Primeiro passo passa por investigar o contacto com substâncias midriáticas – tal nem sempre se revela fácil, pois, por vezes, basta tocar no miadriático e, em seguida tocar no olho.
Para além de fármacos/gotas, é importante averiguar o contacto com inseticidas (os organofosforados exercem a ação midriática) e com algumas plantas (tal como as trombeteiras).
Caso não seja possível averiguar a causa da anisocoria no serviço de urgência, o doente poderá ser enviado para casa com reavaliação após 2-3 dias – caso anisocoria seja de causa tóxica, esta desaparece ao fim do período indicado.
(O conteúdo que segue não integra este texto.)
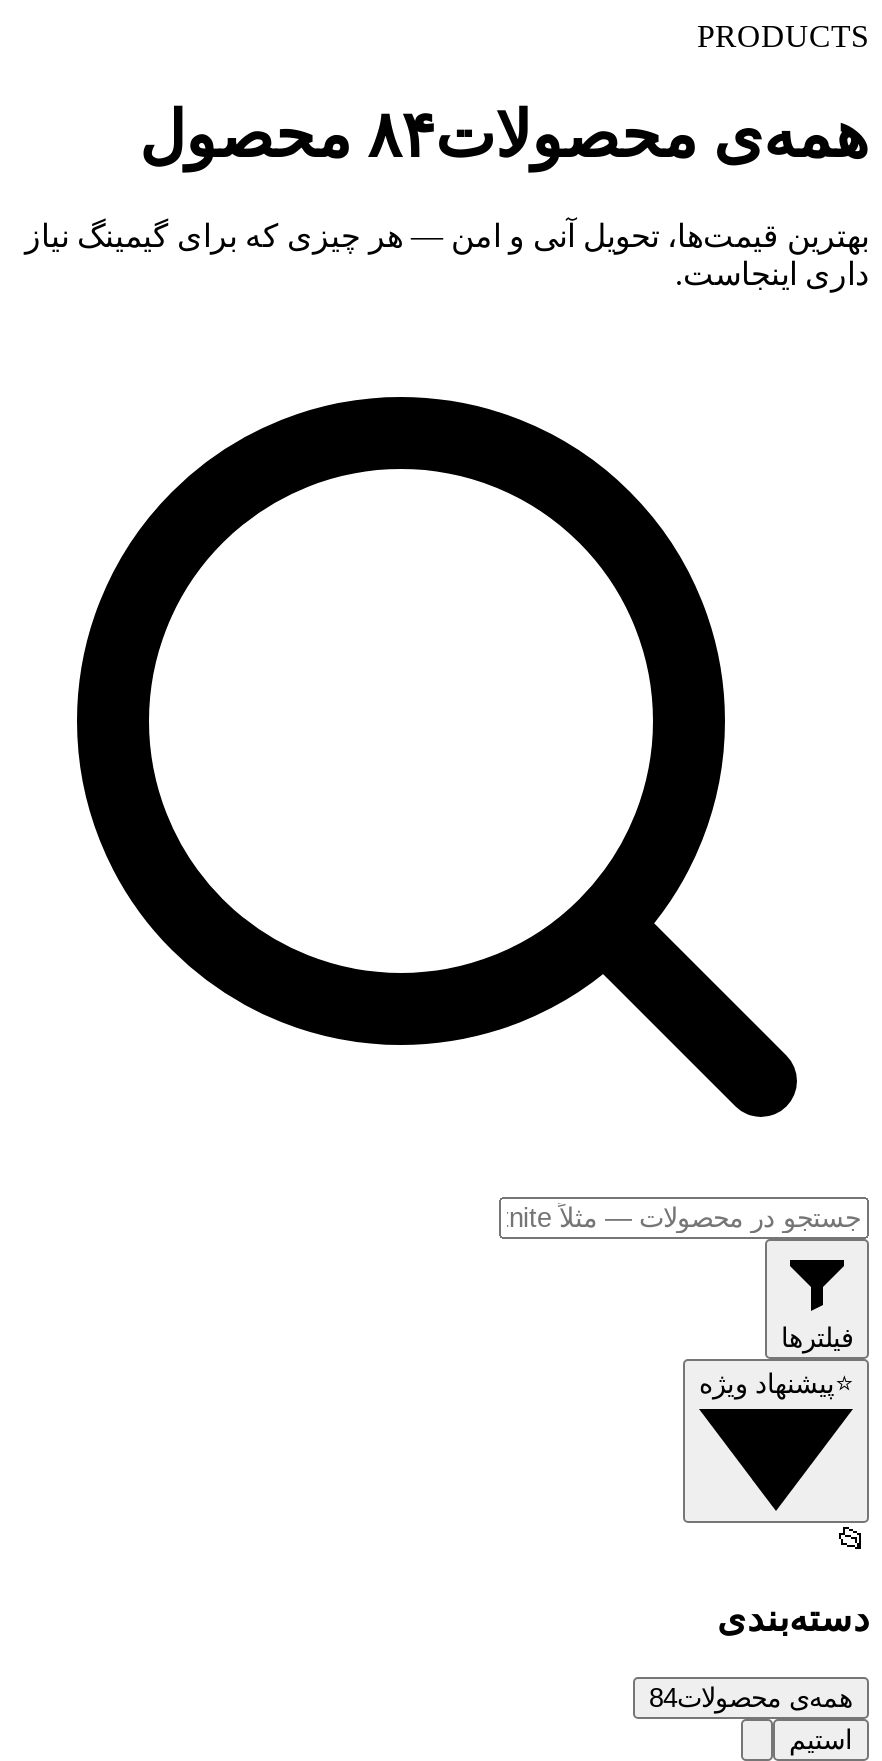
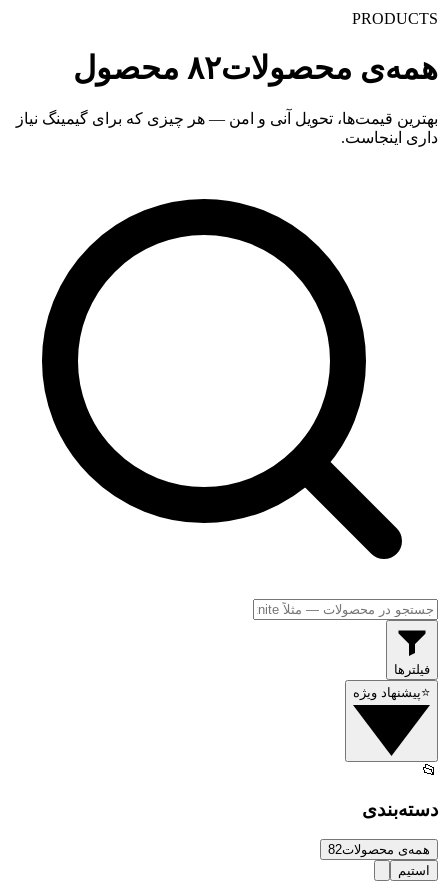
- همه‌ی محصولات۸۴ محصول
+ همه‌ی محصولات۸۲ محصول

- همه‌ی محصولات84
+ همه‌ی محصولات82
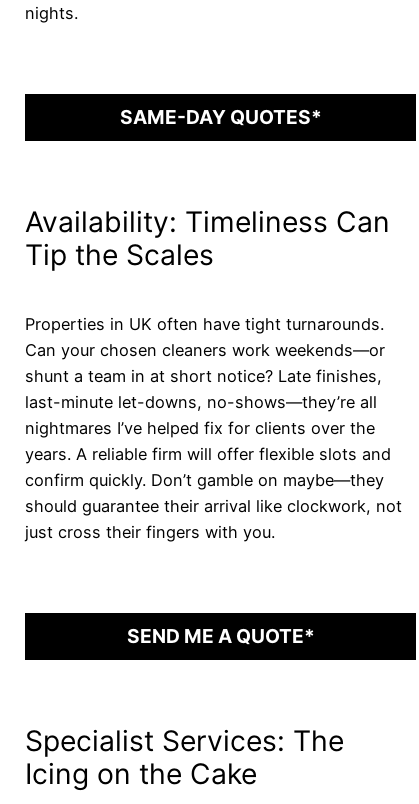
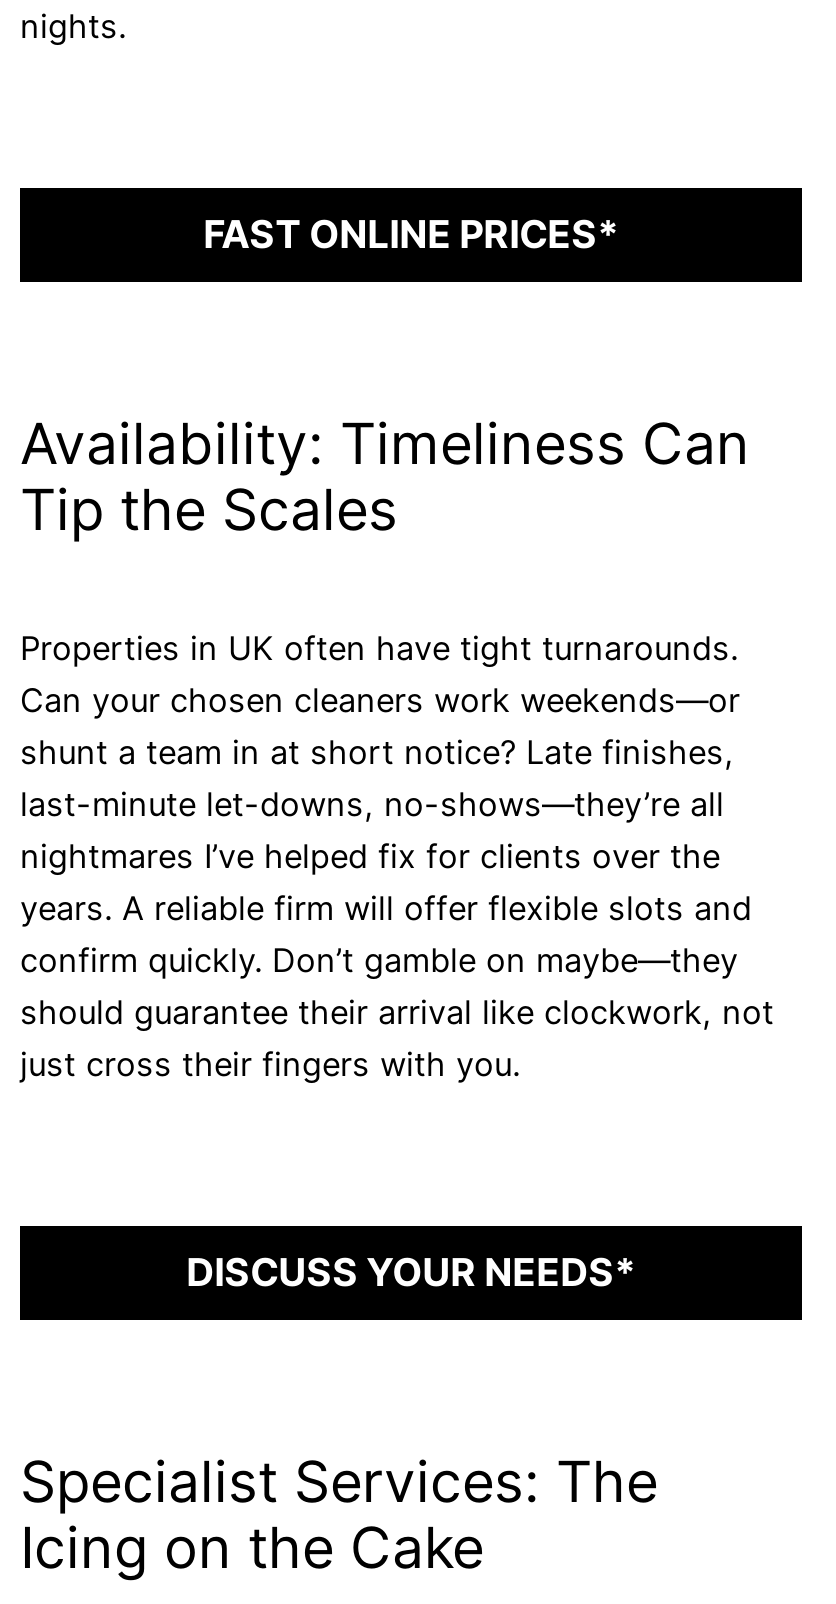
- SAME-DAY QUOTES*
+ FAST ONLINE PRICES*

- SEND ME A QUOTE*
+ DISCUSS YOUR NEEDS*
Inervação Simpática da Pupila?
Hipotálamo (primeiro neurónio) → Protuberância Espinhal Medular (segunda neurónio) → Colunas Intermédio-laterais (sinapse no centro cicloespinhal de Budge) → Passa junto do ápice do pulmão (se lesão neste local: Síndrome de Pancoast) → Gânglio cervical superior, ao nível do ângulo mandibular (terceiro neurónio) → Plexo da carótida interna → Entra na órbita → Passa pelo gânglio ciliar sem fazer sinapses → Nervo ciliar longo posterior → Músculo dilatador da pupila
A partir do plexo carotídeo interno, é dado um ramo para a face e outro para órbita. O ramo para órbita integra o trigémio (nomeadamente o nervo nasociliar), inervando o dilatador da pupila. Para além disso, regista-se inervação simpática para o músculo de Müller, o qual eleva a pálpebra superior. Este fenómeno explica a ptose registada na Síndrome de Horner, bem como a elevação da pálpebra superior em pacientes submetidos a terapia com fenilefrina.
Síndrome de Horner?
É uma síndrome de inibição simpática unilateral;
Tumores predisponentes à síndrome de Horner:
→ Adulto – tumores do vértice do pulmão;
→ Criança – Tumor do Timo e neuroblastoma
Manifestações clínicas: → Miose → Ptose palpebral discreta → Anidrose → Reflexo motor da pupila normal → Vasodilatação ipsilateral permanente → Heterocromia (Situações congénitas dado SNS intervir na pigmentação da íris)
Diagnóstico de S. de Horner - Teste da Cocaína?
Teste da cocaína:
→ Faz o diagnóstico de Síndrome de Horner;
→ Coloca-se uma gota de cocaína, que é um inibidor da recaptação de noradrenalina ao nível da fenda sináptica. O indivíduo saudável faz midríase; o indivíduo com paralisia do simpático não dilata (ou dilata menos) do que o olho contralateral (que funciona como um controo/termo de comparação)
Diagnóstico de S. de Horner - Teste da Hidroxianfetamina?
Teste da Hidroxianfetamina:
→ Permite distinguir se a paralisia do simpático se deve a uma lesão do primeiro ou do segundo neurónio (o que indica uma lesão ao nível da espinhal medula ou do pulmão) ou, por outro lado, se se deve a uma lesão do terceiro neurónio.
- Se a lesão se deve ao primeiro ou segundo neurónio, e o terceiro neurónio está íntegro, há libertação de noradrenalina a partir do terceiro neurónio e, portanto, há midríase
- Se a lesão é do terceiro neurónio, não existem vesículas de noradrenalina e, portanto, não há midríase.